> [What to work on]
Could you reproduce every record below exactly, excluding all pictures?

Stored data
[Start of Attachment]
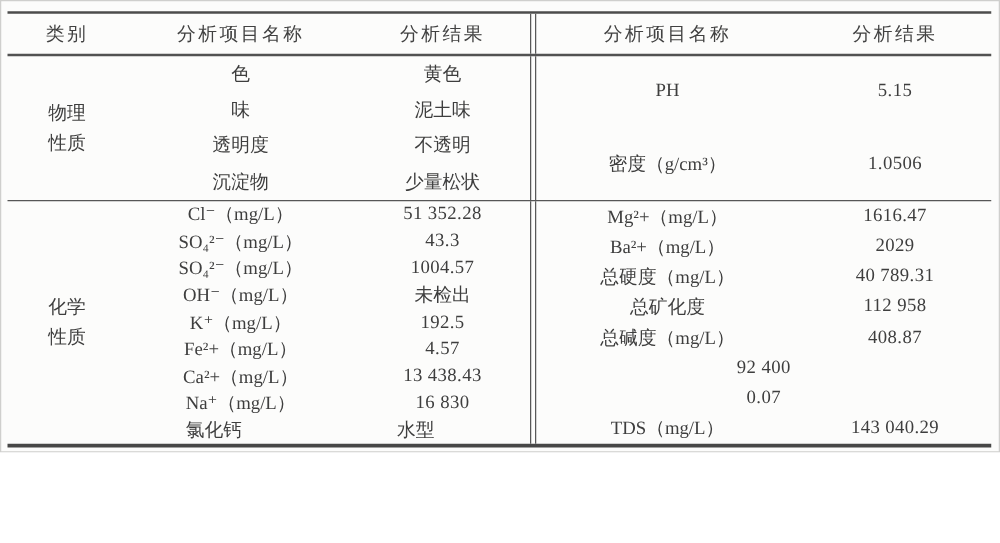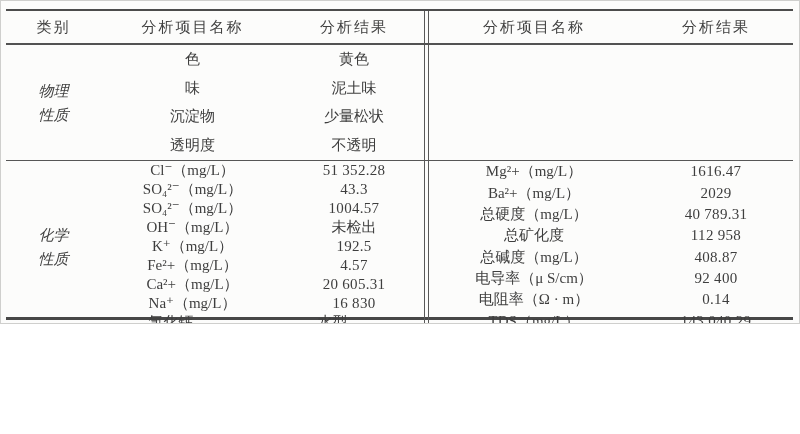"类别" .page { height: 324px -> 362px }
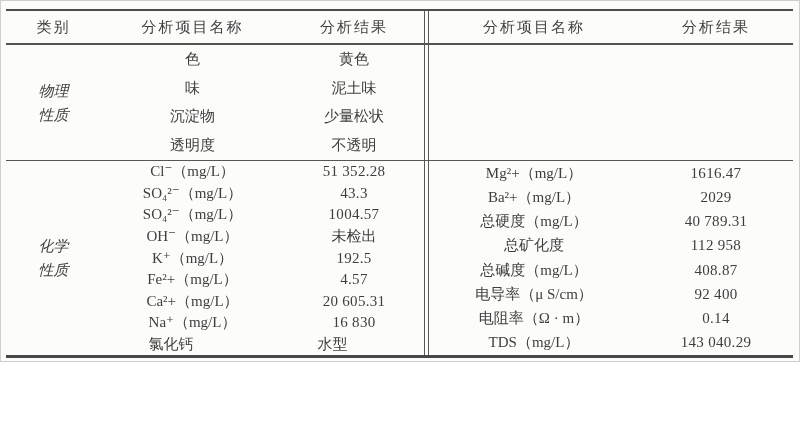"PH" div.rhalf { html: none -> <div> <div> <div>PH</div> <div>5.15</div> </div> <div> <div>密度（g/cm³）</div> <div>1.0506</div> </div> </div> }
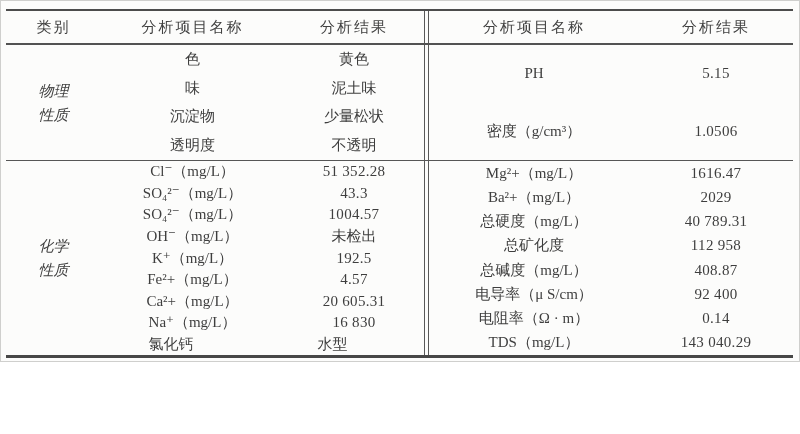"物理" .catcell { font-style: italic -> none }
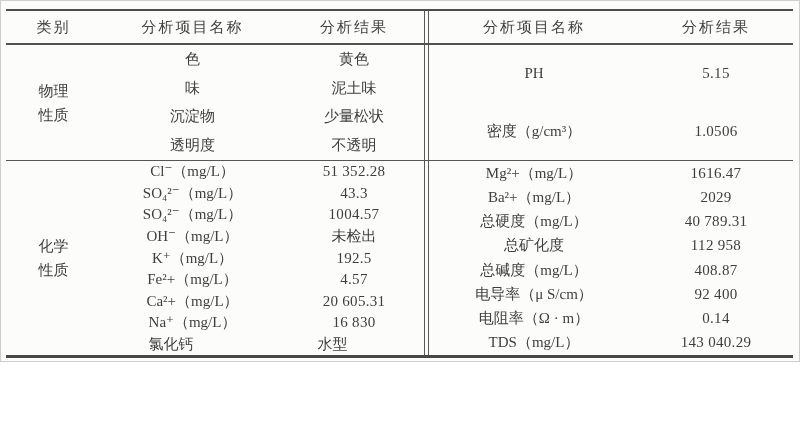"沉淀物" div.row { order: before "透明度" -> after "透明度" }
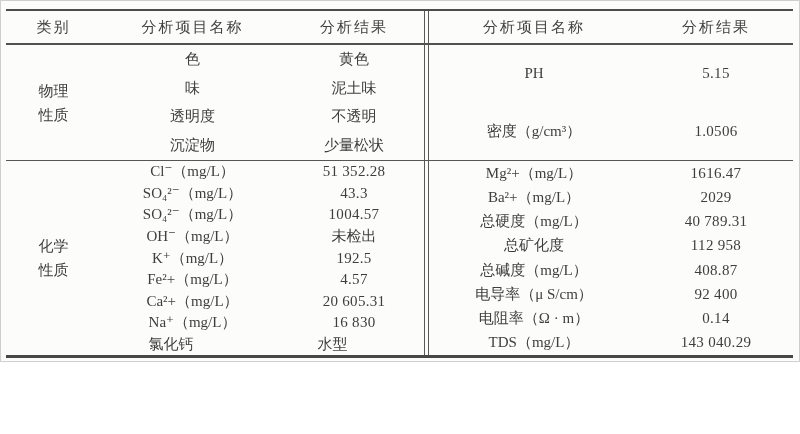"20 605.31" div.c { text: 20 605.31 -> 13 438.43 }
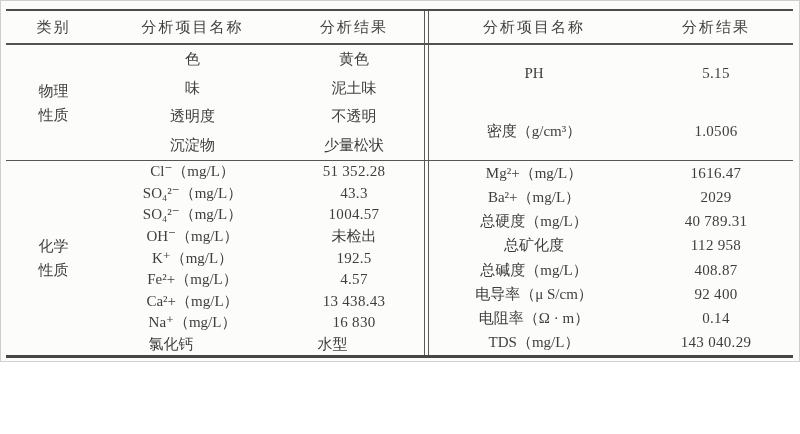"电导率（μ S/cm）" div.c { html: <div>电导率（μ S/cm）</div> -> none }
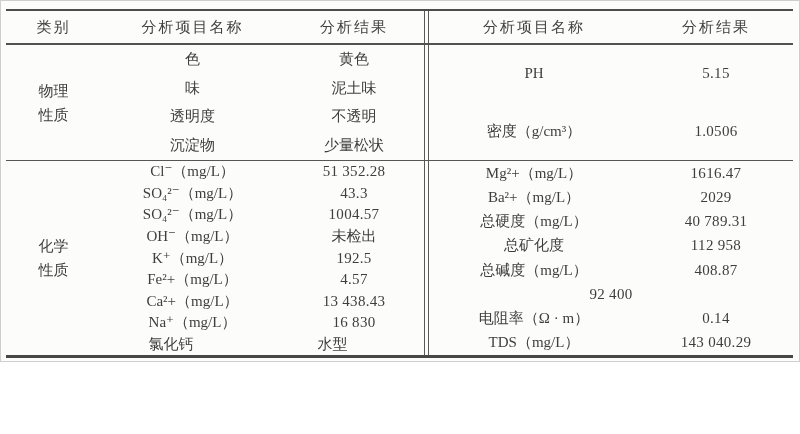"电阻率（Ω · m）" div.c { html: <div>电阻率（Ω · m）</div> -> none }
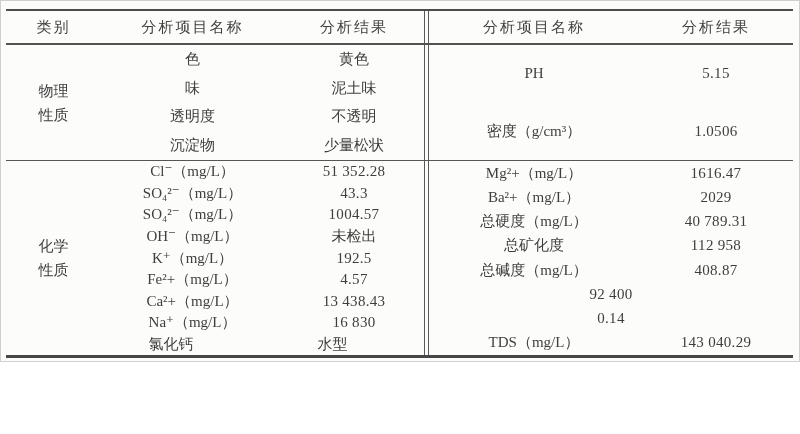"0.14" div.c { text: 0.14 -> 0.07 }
[End of Attachment]
> [Output for this task]
"类别" .page { height: 324px -> 362px }
"PH" div.rhalf { html: none -> <div> <div> <div>PH</div> <div>5.15</div> </div> <div> <div>密度（g/cm³）</div> <div>1.0506</div> </div> </div> }
"物理" .catcell { font-style: italic -> none }
"沉淀物" div.row { order: before "透明度" -> after "透明度" }
"20 605.31" div.c { text: 20 605.31 -> 13 438.43 }
"电导率（μ S/cm）" div.c { html: <div>电导率（μ S/cm）</div> -> none }
"电阻率（Ω · m）" div.c { html: <div>电阻率（Ω · m）</div> -> none }
"0.14" div.c { text: 0.14 -> 0.07 }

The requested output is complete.